UOL Notícias Internacional
 

28/11/2009

Havana desafia Obama com os maiores exercícios militares dos últimos cinco anos

El País
Mauricio Vicent
Em Havana (Cuba)
Cuba é desde quinta-feira um gigantesco teatro de operações militares. "Bastião 2009" é o nome do jogo de guerra de que participam centenas de tanques, equipes de artilharia reativa, canhões, aviões e barcos, além de centenas de milhares de cubanos, entre militares, reservistas e milicianos. São as manobras de maior envergadura desde 2004, apesar de a tensão entre Havana e Washington ter se reduzido notavelmente com o governo de Barack Obama. O governo de Raúl Castro justificou a realização da Bastião porque "o confronto entre Cuba e o império" se mantém e porque "é necessário preparar-se" para a eventualidade de uma invasão.
  • AP Photo/Emilio Herrera, Prensa Latina

    Em foto tirada em 18 de novembro, soldados se preparam para exercício militar em Cuba


Este é o quinto exercício militar Bastião que se realiza desde 1980. As primeiras manobras se realizaram coincidindo com a chegada ao poder nos EUA do republicano Ronald Reagan, com quem as tensões cubano-americanas dispararam.
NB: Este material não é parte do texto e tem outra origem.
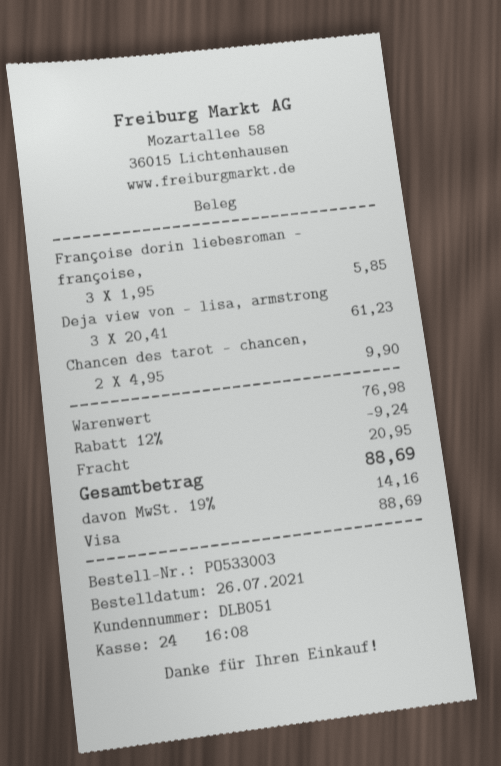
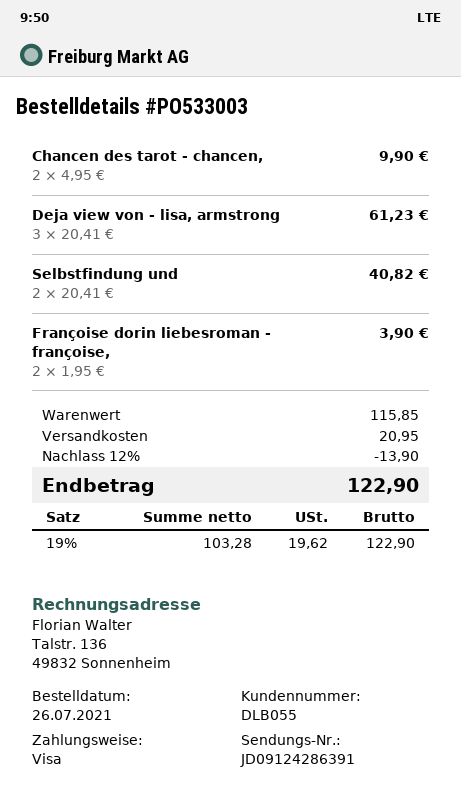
customer number: DLB051 -> DLB055
Françoise dorin liebesroman - françoise,: 3 x 1.95 = 5.85 -> 2 x 1.95 = 3.90
Selbstfindung und: none -> 2 x 20.41 = 40.82
subtotal: 76.98 -> 115.85
discount: 12% = 9.24 -> 12% = 13.90
tax: 19% = 14.16 -> 19% = 19.62
total: 88.69 -> 122.90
A antiga União Soviética ainda existia quando as manobras foram repetidas em 1983 e 1986 - também com Reagan no poder em Washington -, e as últimas se realizaram em 2004, com George W. Bush na Casa Branca.
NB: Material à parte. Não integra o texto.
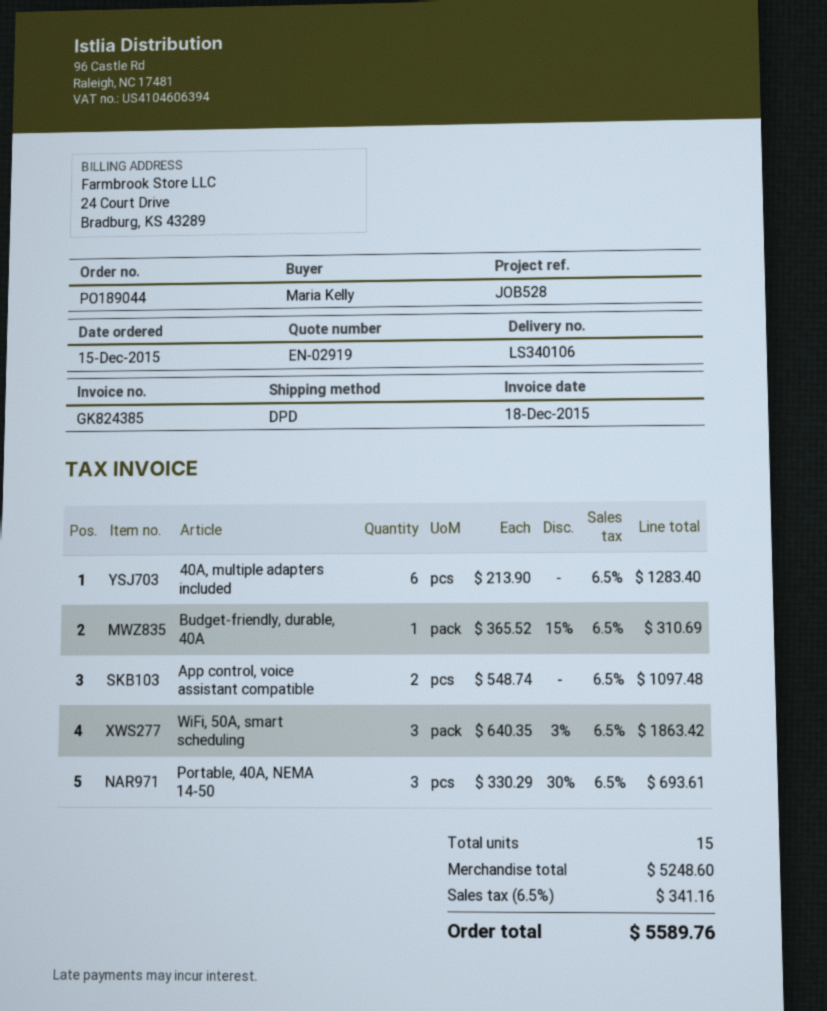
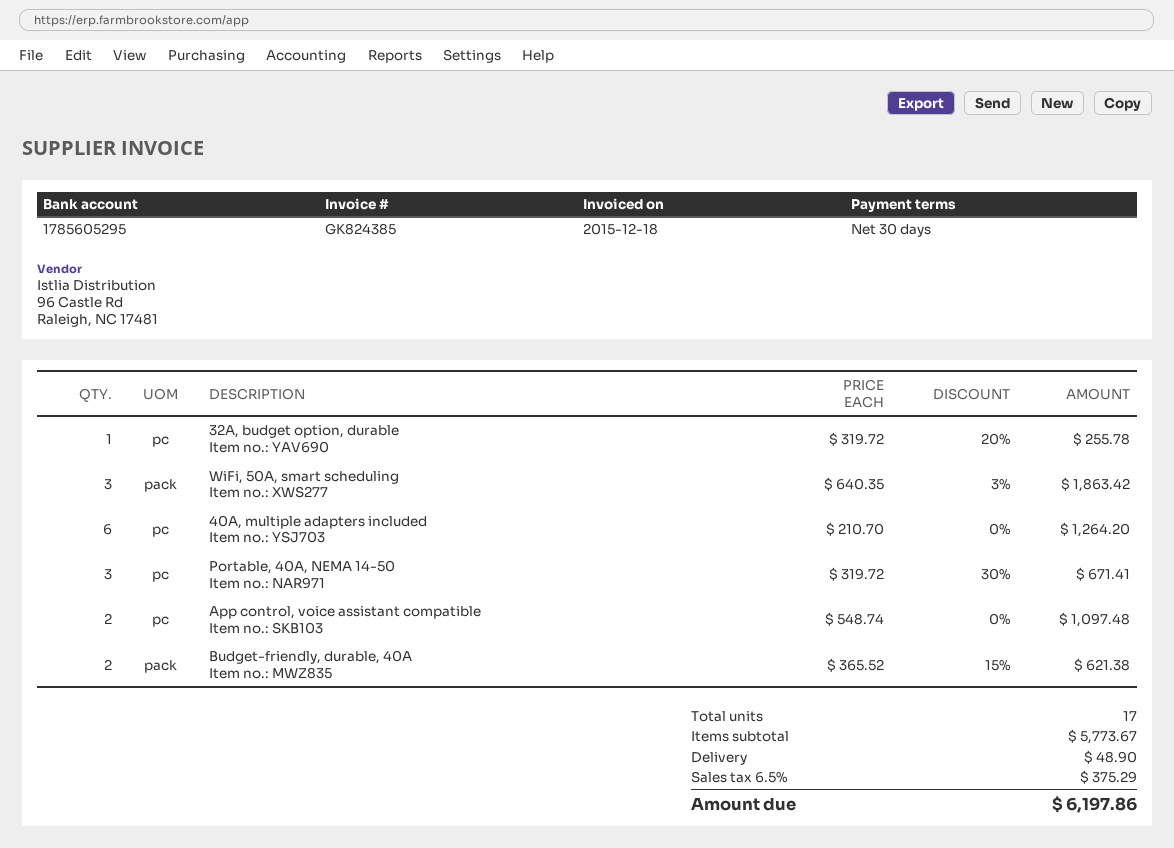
40A, multiple adapters included: 6 x 213.90 = 1283.40 -> 6 x 210.70 = 1264.20
Budget-friendly, durable, 40A: 1 x 365.52 - 15% = 310.69 -> 2 x 365.52 - 15% = 621.38
Portable, 40A, NEMA 14-50: 3 x 330.29 - 30% = 693.61 -> 3 x 319.72 - 30% = 671.41
32A, budget option, durable: none -> 1 x 319.72 - 20% = 255.78
total quantity: 15 -> 17
subtotal: 5248.60 -> 5773.67
shipping: none -> 48.90
tax: 6.5% = 341.16 -> 6.5% = 375.29
total: 5589.76 -> 6197.86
Esta é a primeira Bastião que se efetua com um presidente democrata, justamente quando Obama acaba de dizer que seu país "não tem intenção de usar a força militar em Cuba" e se pronunciou a favor de uma "diplomacia direta e sem condições".

No entanto, as autoridades cubanas não parecem dispostas a confiar em seu velho inimigo. "Um confronto entre os dois países pode se tornar mais agudo, e tal situação mudar em uma semana, um mês ou um ano", afirmou na televisão o segundo chefe do Estado-Maior das Forças Armadas Revolucionárias, general de divisão Leonardo Andollo. O militar insistiu em que as manobras são "defensivas" e partem da estratégia de que "a melhor maneira de ganhar uma guerra é evitando-a".

A crise, que galopa sobre Cuba e ameaça até com uma quebra financeira, não impediu o exercício militar. Em todos os níveis afirma-se que as manobras são realizadas "com austeridade mas com eficácia". Nos exercícios Bastião anteriores havia-se partido da hipótese de uma invasão americana como estopim da guerra. Nesta ocasião, o teatro de operações começa "de uma situação de tempo de paz", na qual, segundo Andollo, se prevê "o aumento da atividade subversiva do inimigo, destinada a provocar desordem social e ingovernabilidade, aproveitando para isso a situação que se criou ... como sons da crise financeira e econômica mundial".

Esses distúrbios internos seriam o prelúdio da famosa intervenção. A estratégia para impedi-la é a chamada "guerra de todo o povo". Espera-se que 4 milhões de pessoas participem das manobras.